|
KARIM CAPUANO
Nato il 16 dicembre
1975 a
Barletta. D*
Capostipite
dei tronisti cosiddetti belli e
impossibili, Karim Antonio Capuano esordisce in televisione nel 2001 nel programma
“Uomini e donne”, turbando il
cuore ad un numero esagerato di indifese corteggiatrici, attratte dalla
sua mediterranea avvenenza, mescolata
a quell’aria arrogante e truce che - mistero dei misteri - piace tanto alle
donne. Dopo questo memorabile exploit, il Capuano trova dimora stabile nei
contenitori domenicali, sia Rai
che Mediaset, e lì, con improvvisata e discutibile sapienza, allieta i
telespettatori nel ruolo di
opinionista - che da molti anni
non si nega più a nessuno. Nel 2003 arriva “La
talpa”, il reality show condotto da Paola Perego (all’epoca su Raidue).
Un’avventura nello Yucatan, che
il modello pugliese vive fino in fondo, arrivando in finale e
rivendicando l’attestato di vincitore morale. La conduzione di “Estate sul
due” in coppia con Maria Teresa Ruta è l’ultima apparizione televisiva significativa di
cui si ha notizia. Pausa di riflessione? Fose no. Il poliedrico Karim - non
soddisfatto della sua fulminea carriera in tv - si butta anche
nel cinema, che lo vede protagonista prima di “Parentesi tonde” (in ottima
compagnia: Raffaella Lecciso, Antonio Zequila e altre illustri meteore)
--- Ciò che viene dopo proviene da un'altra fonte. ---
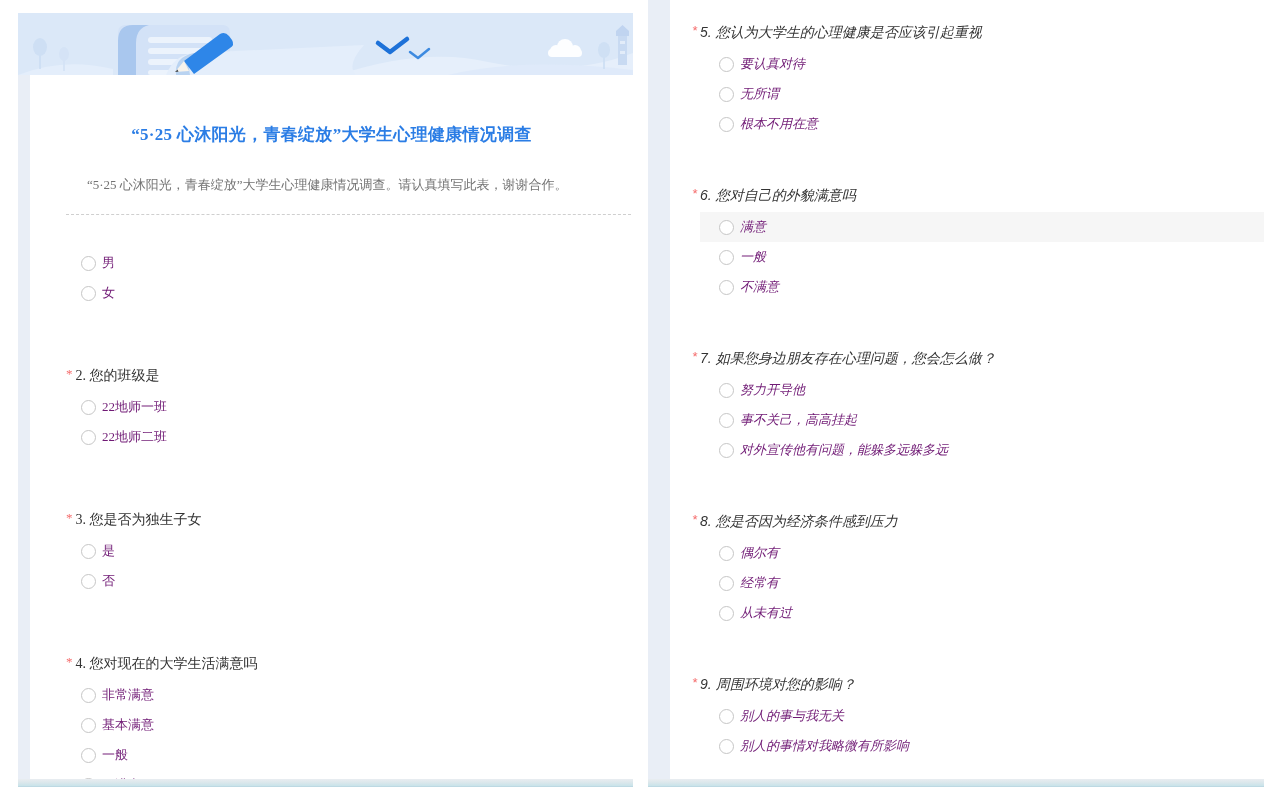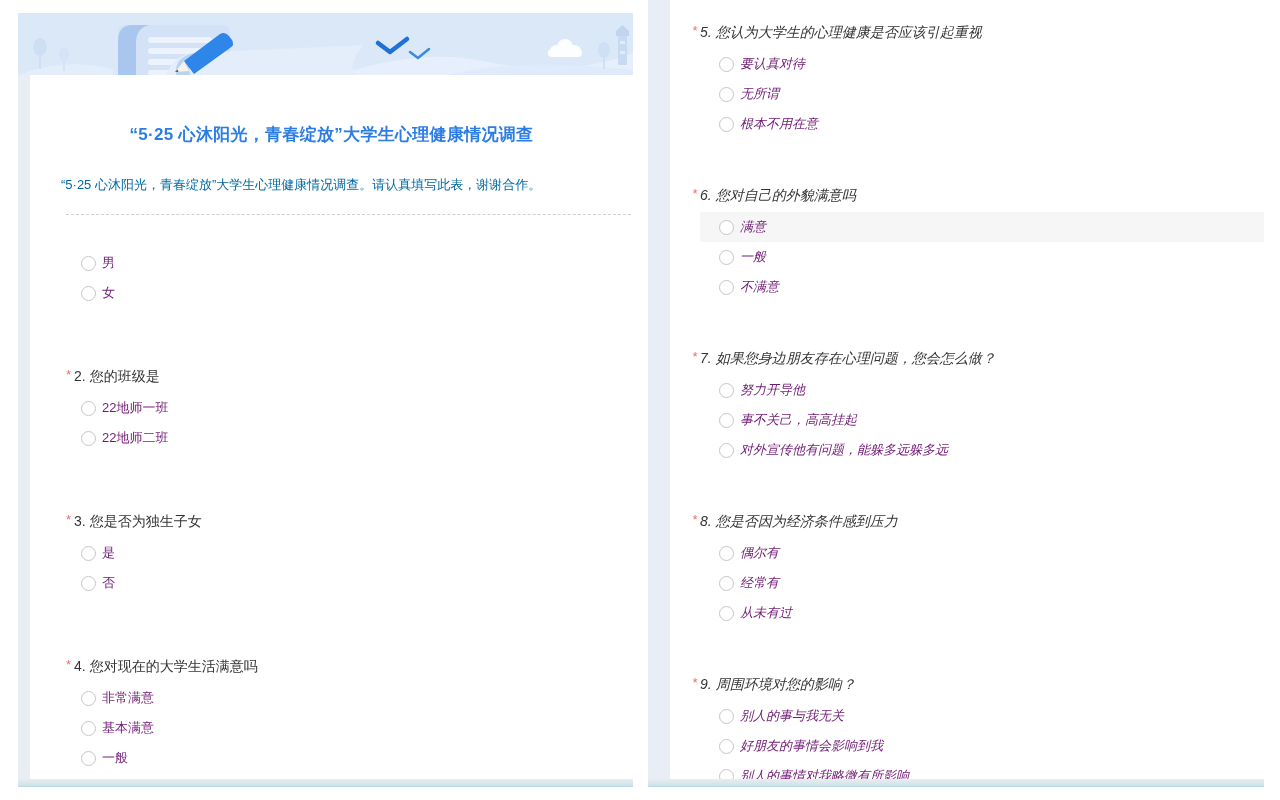"“5·25 心沐阳光，青春绽放”大学生心理健康情况调查" .panel-left { font-family: none -> Liberation Serif, serif }
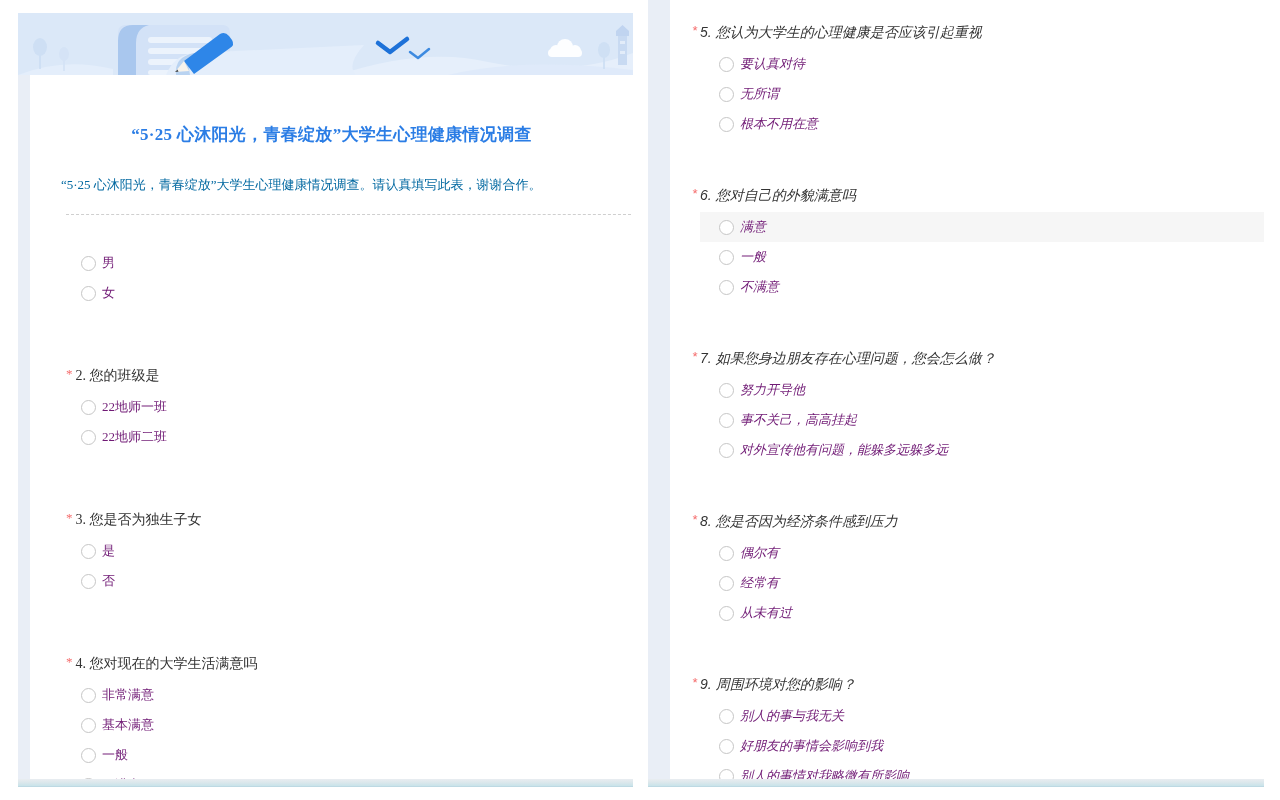"“5·25" .desc { color: #0369a1 -> #737373; margin: 30px 20px 0 31px -> 30px 20px 0 57px }
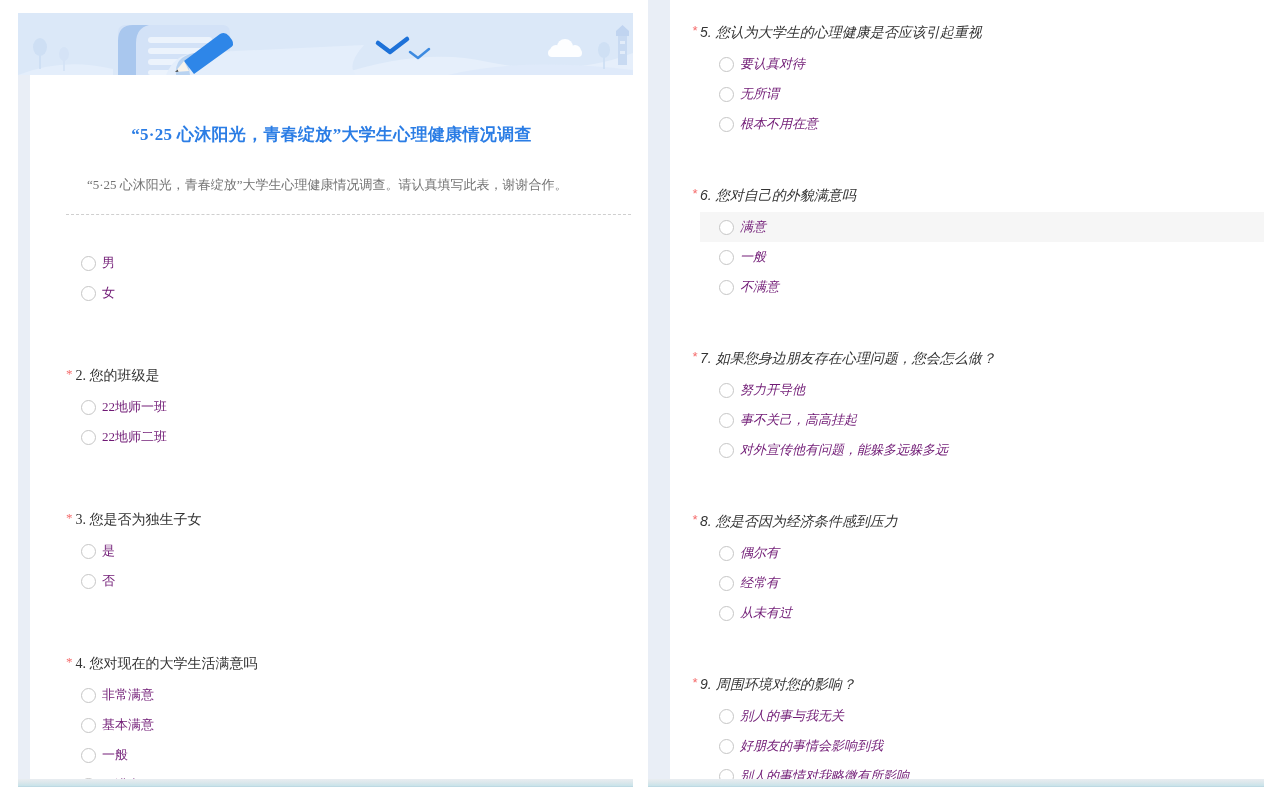"好朋友的事情会影响到我" div.option { html: <div> <span></span> <span>好朋友的事情会影响到我</span> </div> -> none }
e poi de “Il latitante”, per la regia di Ninì Grassia. Poi più nulla,
silenzio tombale. E il mistero è
presto svelato. Dietro quell’aria da strafottente playboy, Karim nasconde
un animo gentile da cantautore. Nel
2006 incide il suo primo (e purtroppo non ultimo) singolo: “Pallone
marcio”. Spiegabilmente, il brano
non decolla (“Tutto lo stadio viene a ballar con me/Tutta la gente viene a
ballar con me/E il Presidente viene a ballar con me/E chi non ballerà di
certo non saprà che”…). Non è De
Andrè e, non contento, ci
riprova un anno dopo con “Cosa ti resta”, parimenti incompreso,
e cocciutamente, nel 2008, con “Di
sicuro”, ultimo singolo dell’artista-tronista: in questo caso, tra una rima
baciata ed un’altra, siamo rallegrati anche da un
ritornello in lingua inglese. E la
platea ammutolisce. Che il bel tenebroso di Barletta abbia finalmente capito
che la musica non è esattamente la sua strada? Chissà. La delusione è tale
che Karim si sfoga picchiando qua e là un po’ di gente per strada.
Nell’aprile del 2008 aggredisce un tassista, cercando
pure di portargli via la macchina. Si
difende dicendo che era ubriaco e che è stata, a 34 anni, solo
una “ragazzata”: il magistrato lo
condanna per rapina e lesioni a sei mesi di carcere (non scontati perché è incensurato) oltre
a una multa di 2000 euro. Passa un anno, e alza le mani su due ragazzotti in
cerca di autografi. La procura indaga. Avendolo conosciuto e perfino
temerariamente incoraggiato, posso osare: Karim è un efficace, anche se
minuscolo, simbolo del neorealismo televisivo. Gli è bastata una breve
stagione per dare un contributo a "disfare".